C’était une époque où l’on parlait encore de « cure » analytique, des « analysés » que ces barbus affirmaient avec fierté avoir « allongés », pour évoquer le fameux passage au divan. Pourtant, c’est à Lacan que l’on doit le participe présent de ce magnifique mot d’« analysant » : magnifique, parce qu’il met à l’honneur la personne venue prendre parole. La voici désormais non plus en place de « patiente », mais actrice et héroïne de l’aventure analytique qui est bel et bien la sienne. Cette évolution des mots raconte l’émancipation théorique et pratique de la psychanalyse vis-à-vis de l’autorité médicale : peu à peu, on l’a vue quitter les rives d’une époque où de nombreux psychiatres se sentaient plus volontiers autorisés que d’autres à s’essayer à l’écoute analytique, sans pour autant s’affranchir de leurs croyances, issues tout droit du paradigme médical, les faisant beaucoup se soucier de la frontière dont ils s’imaginaient les garants entre le sain et le pathologique. Pourtant, c’est à Freud lui-même, médecin de formation, que l’on doit les tout débuts de l’émancipation de la psychanalyse vis-à-vis de la médecine : il fut le premier à défendre l’analyse profane, autrement dit la psychanalyse pratiquée par les non-médecins.
Comme on le voit, si je me paie la tête d’un archétype, je n’omets pas pour autant les personnes qui n’auront cessé, chaque jour, par tel geste analytique ou tel apport théorique, de s’en démarquer. Or, il s’est trouvé bien des fois que le démenti de cet archétype vienne de ses meilleurs représentants ! C’est d’ailleurs Freud lui-même qui aura le mieux contredit Freud, tout comme Lacan aura merveilleusement contredit Lacan. Je ne me moque donc de personne : les inventeurs transforment l’époque qui les a produits. On œuvre et on fait la psychanalyse de son temps : on la fait avec et par le sujet historique que l’on est, et d’où l’on se trouve. Freud, dans la bourgeoisie viennoise du début du siècle, Lacan dans le Paris des années 60-70, et nos barbus fumeurs des années 80-90, fils orphelins d’un temps dont l’ordre symbolique avait d’ores et déjà, avec mai 68 et la montée du féminisme, commencé de trembler sur ses bases, dans un monde où, néanmoins, la figure du Père tenait encore bon. En revanche, ce dont je ne me lasserai jamais de me moquer quel que soit le siècle, c’est de l’etablishment, de la pauvreté théorique qui en découle et de ce mimétisme servile, stérile, inconscient de lui-même, dangereux, car aliéné à un modèle qui devient caricature et qui ne peut qu’aliéner à son tour, en produisant des effets de violence et des situations d’abus insoutenables dans la pratique.

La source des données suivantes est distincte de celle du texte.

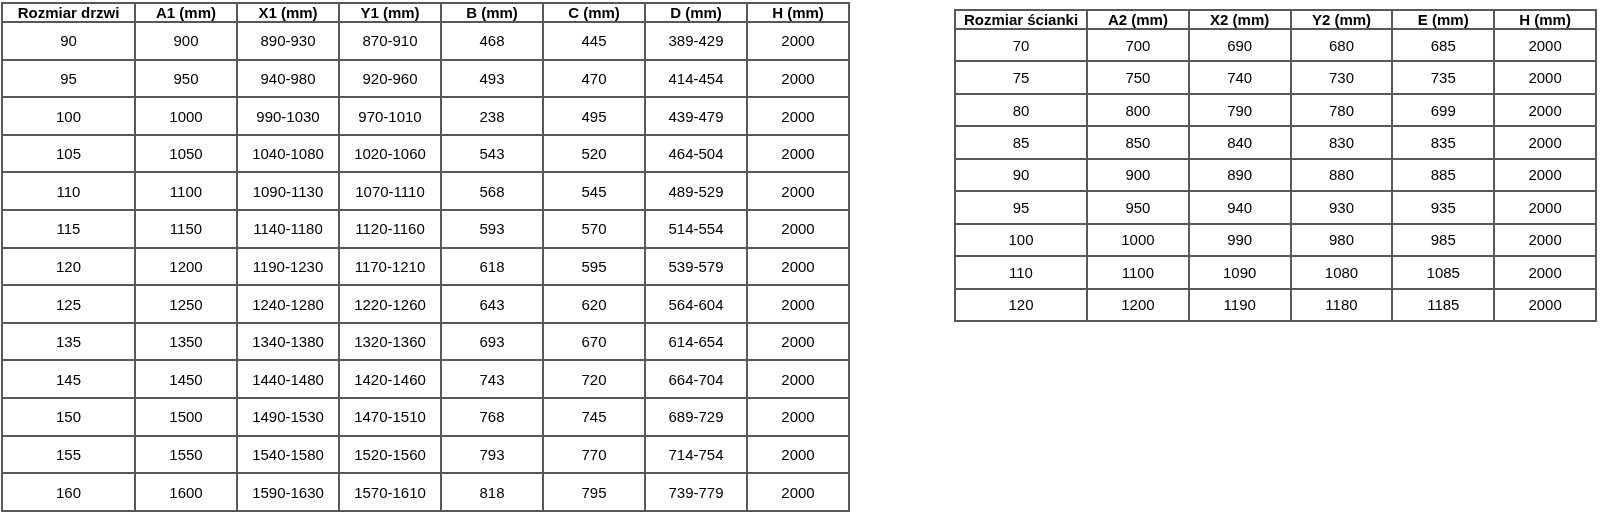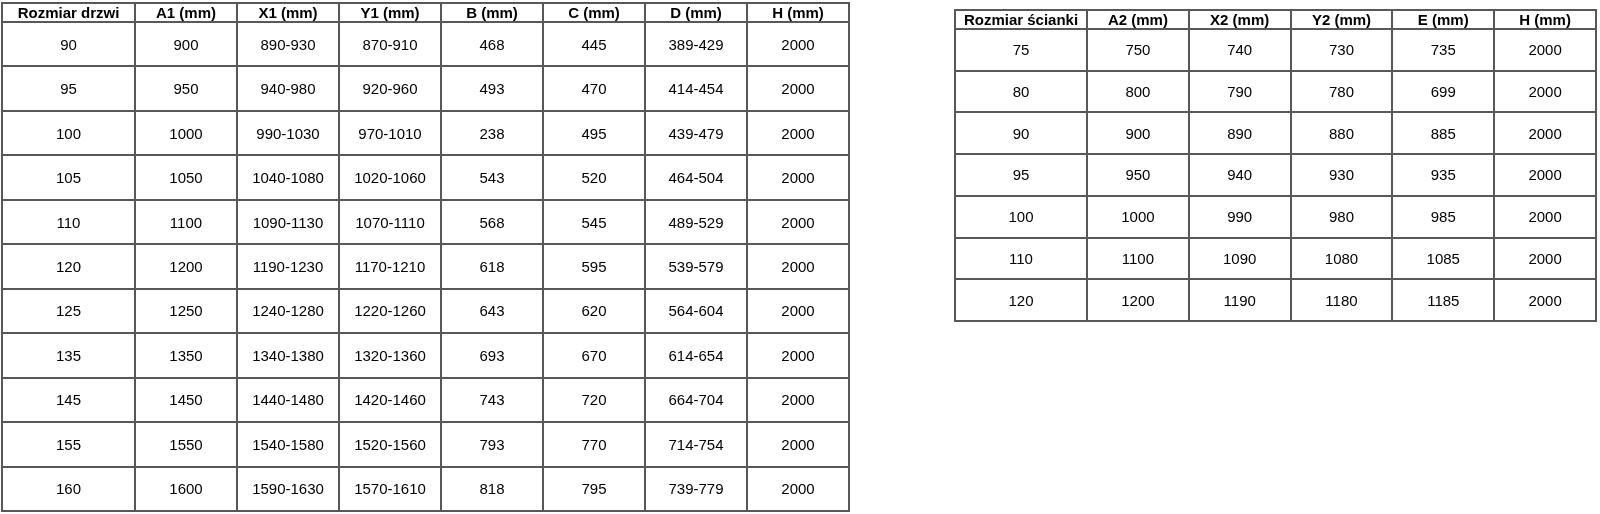"70" tr { html: none -> <tr> <td>70</td> <td>700</td> <td>690</td> <td>680</td> <td>685</td> <td>2000</td> </tr> }
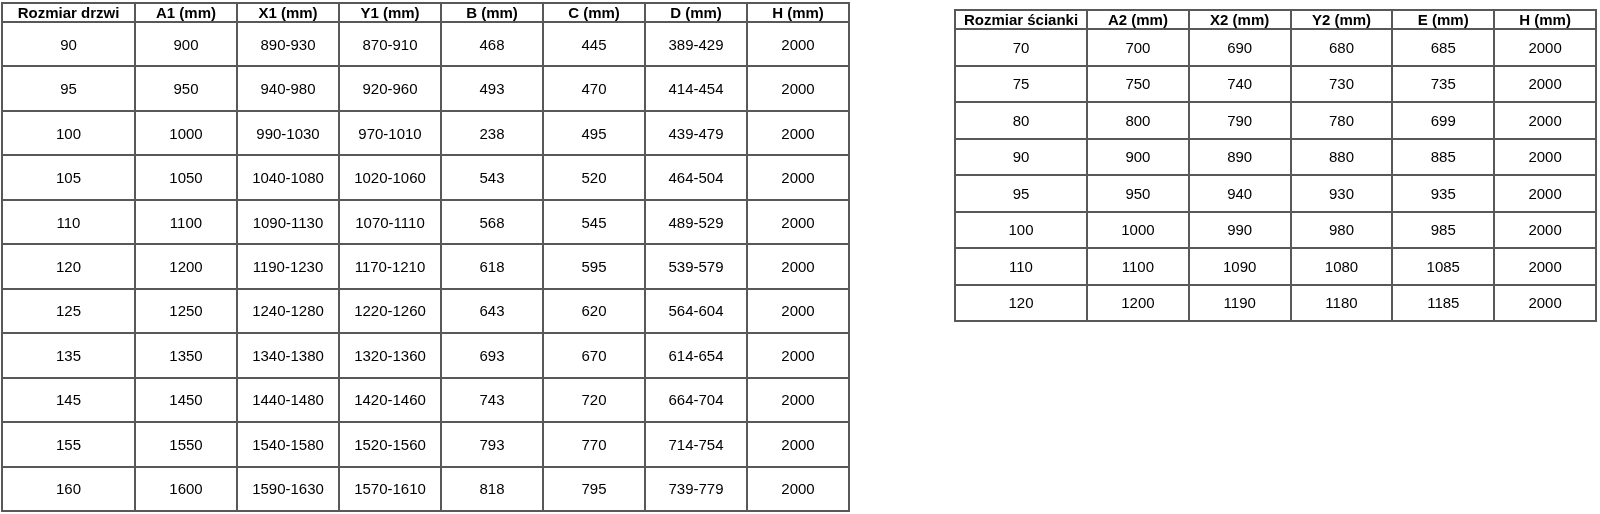"85" tr { html: none -> <tr> <td>85</td> <td>850</td> <td>840</td> <td>830</td> <td>835</td> <td>2000</td> </tr> }
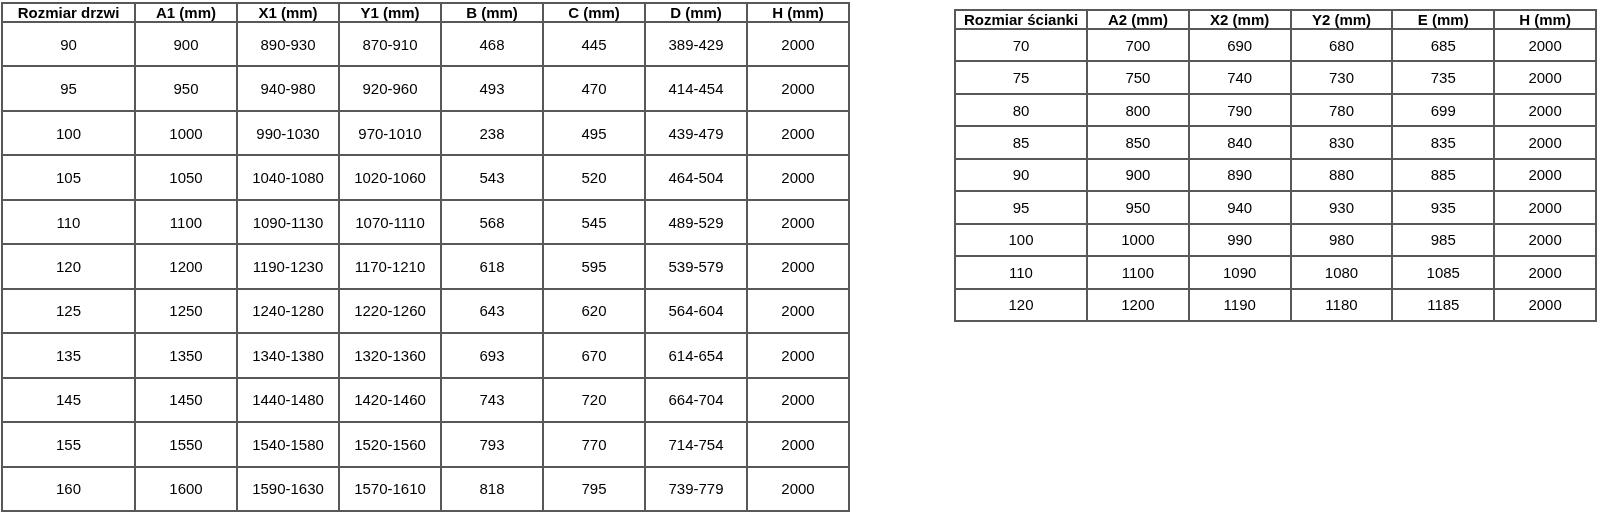"115" tr { html: none -> <tr> <td>115</td> <td>1150</td> <td>1140-1180</td> <td>1120-1160</td> <td>593</td> <td>570</td> <td>514-554</td> <td>2000</td> </tr> }
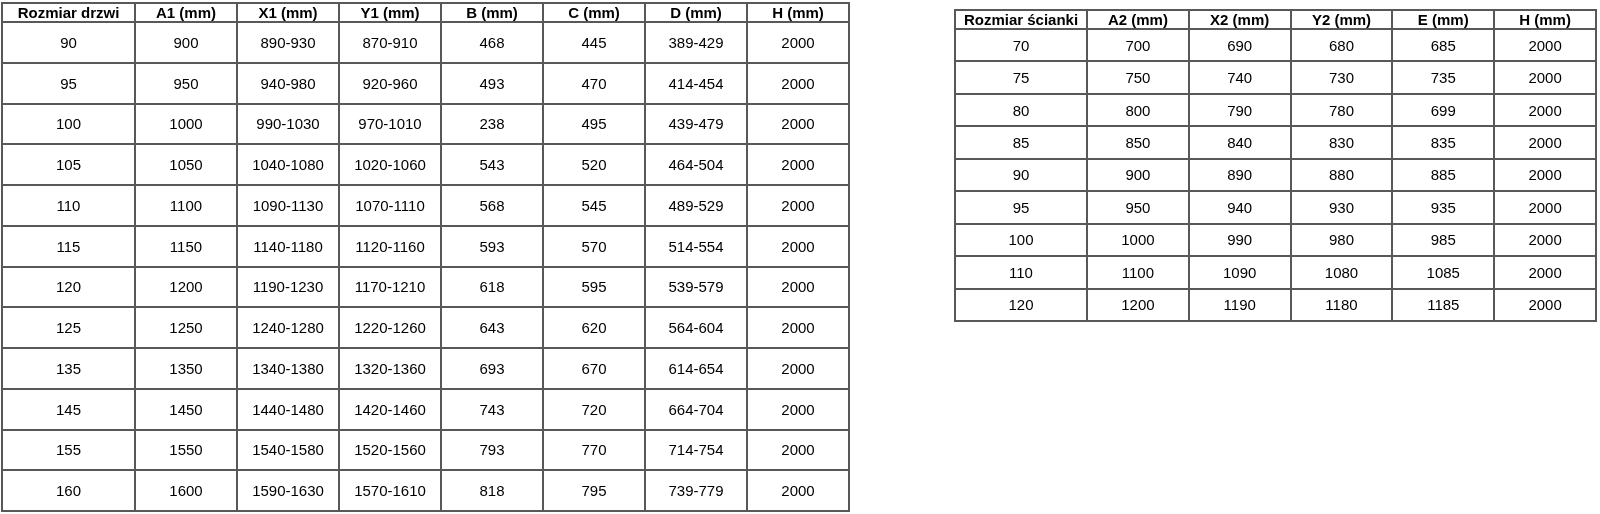"150" tr { html: none -> <tr> <td>150</td> <td>1500</td> <td>1490-1530</td> <td>1470-1510</td> <td>768</td> <td>745</td> <td>689-729</td> <td>2000</td> </tr> }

De nos jours, la psychanalyse se dépouille peu à peu du cérémonial imposant de ses premières mises en scène, elle cherche moins à mimer ses origines. Les portraits des maîtres ont peut-être commencé à déserter les murs de certains cabinets, non que l’œuvre de Freud ou celle de Lacan aient cessé d’être des sources d’inspiration et de réflexion, mais leurs noms et leurs regards perdent peu à peu leur fonction de fétiches. Le psychanalyste d’aujourd’hui ne fume plus si systématiquement, est de plus en plus laïc, autrement dit de moins en moins souvent un psychiatre. Cet analyste est désormais souvent une femme, porte volontiers jean et sneakers, ne prend même plus forcément de notes, et rien n’empêche, encore moins qu’hier, qu’elle soit lesbienne, noire…etc. Mais surtout, dès demain, on s’en fichera complètement. Moins de cent cinquante ans nous séparent du moment de la naissance de la psychanalyse : à l’échelle d’un champ aussi complexe, c’est ridicule. Il s’agit d’une jeune discipline dont on peut considérer que l’avènement est toujours en cours.